Which brings me to my worry - that there isn't enough time, ever. I know I should have been animating over the summer, but let's be honest, I'm a lazy, lazy person with no will power if I'm not regularly being watched. This leaves me with a year-ish to finish this film, and it's starting to get to me that if I want to go back and work a scene, I can't really. I can, but it'll either a) put me behind on my schedule if I work on it this semester, or b) cut into my compositing/coloring time if I do it next semester. I'm going to need a lot of compositing/coloring time. I just don't know what sacrifices to make.

I've thought about what I would do if I couldn't fully color in my film, and I've settled on having each character be one color, with a general sepia tone overall that would become redder as the film went on until the climax, where it would lighten up again.

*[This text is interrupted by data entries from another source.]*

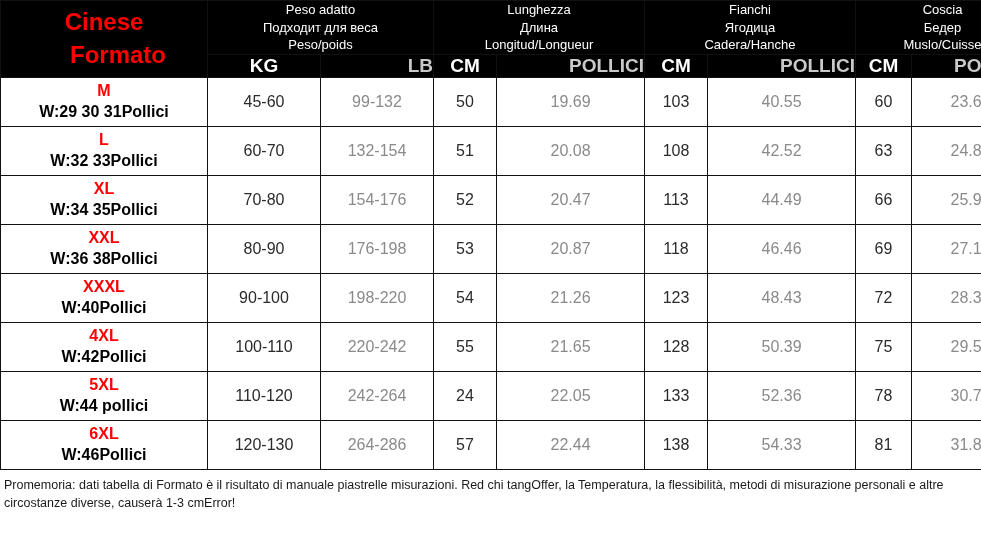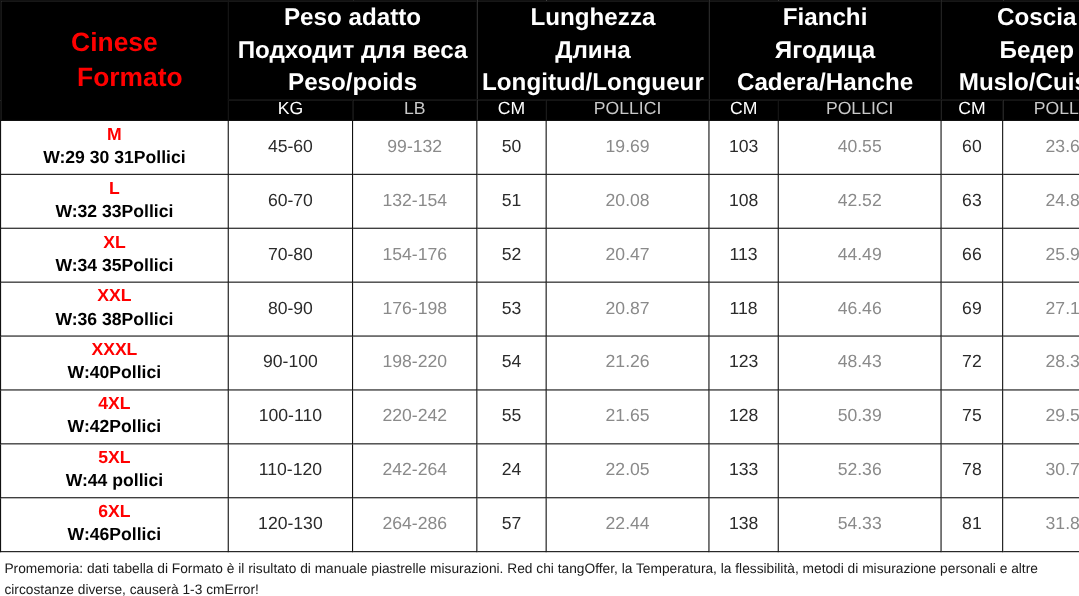--- a/index.html
+++ b/index.html
@@ -39,10 +39,10 @@
     font-weight: normal;
   }
   .hdr-group {
-    font-size: 22px;
+    font-size: 13px;
     line-height: 1.35;
     padding: 8px 4px 9px 4px;
-    font-weight: bold;
+    font-weight: normal;
   }
   .hdr-group .l1 { display: block; }
   .hdr-group .l2 { display: block; }

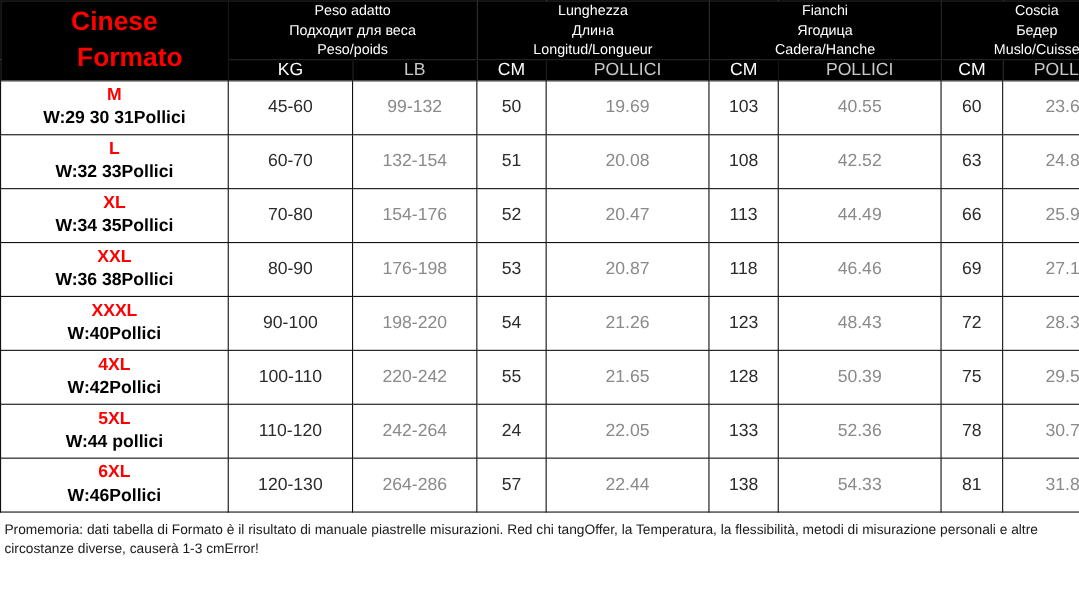--- a/index.html
+++ b/index.html
@@ -59,9 +59,9 @@
   .hdr-unit {
     background: #000000;
     color: #ffffff;
-    font-size: 16px;
+    font-size: 19px;
     padding: 6px 2px;
-    font-weight: normal;
+    font-weight: bold;
   }
   .hdr-unit.pollici { color: #c9c9c9; }
 

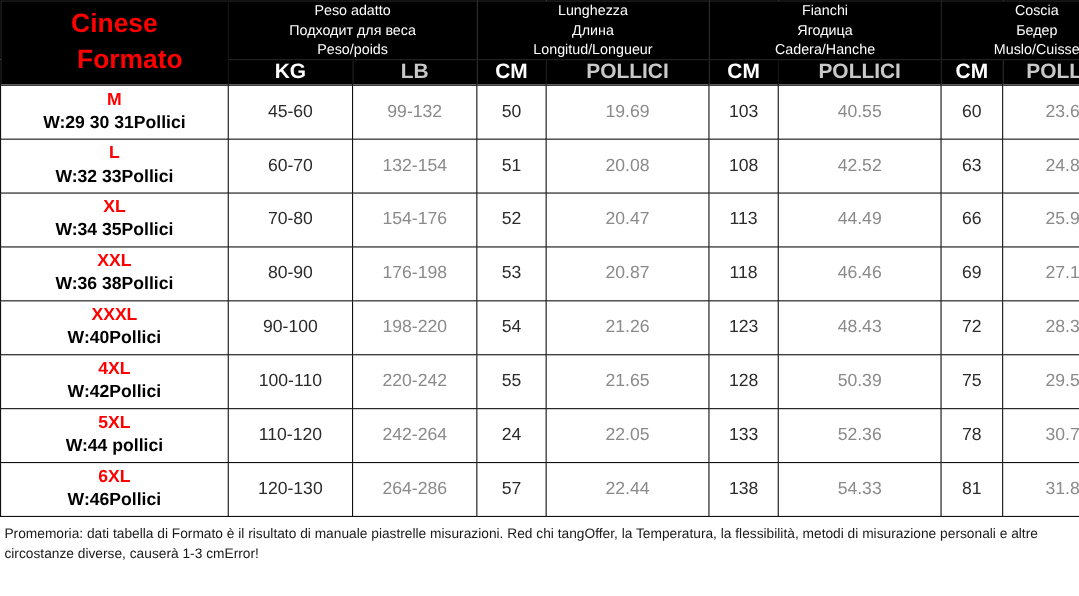--- a/index.html
+++ b/index.html
@@ -63,7 +63,7 @@
     padding: 6px 2px;
     font-weight: bold;
   }
-  .hdr-unit.pollici { color: #c9c9c9; }
+  .hdr-unit.pollici { color: #c9c9c9; text-align: right; }
 
   
   tbody td {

I was going to do the earth tones to red thing anyway with full color. But would it be better of me to have full color, or fuller animation? My reel says animation, but my eyes say color.

3 comments:

Victor said...

Your eyes can't say color, Carder. You are color blind.

Sheila said...

Carder- I hope that him looking up at his hat will be enough, but you may need a shot of him actually putting the hat on his head and THEN shooting the bottles. I know it's a little more work, but I'd rather you cut a scene later on then not set up the story well.

Regarding color- I did envision this as a fully colored character animation, but if you run out of time maybe a sepia tone with a thick black outline for your characters? I'm not sure... If you are running out of time perhaps we should revisit your storyboard and suggest some more cuts?

Daniela said...

Different sepia tones for different characters is my favorite. And the same earthy green for all zombies maybe? (maybe the vindictive damsel could be a darker green?). Is blood gonna be red? (or is it dark sepia blood?).
I think you're animation looks super clean as it is now - so what do you mean by "fuller animation"?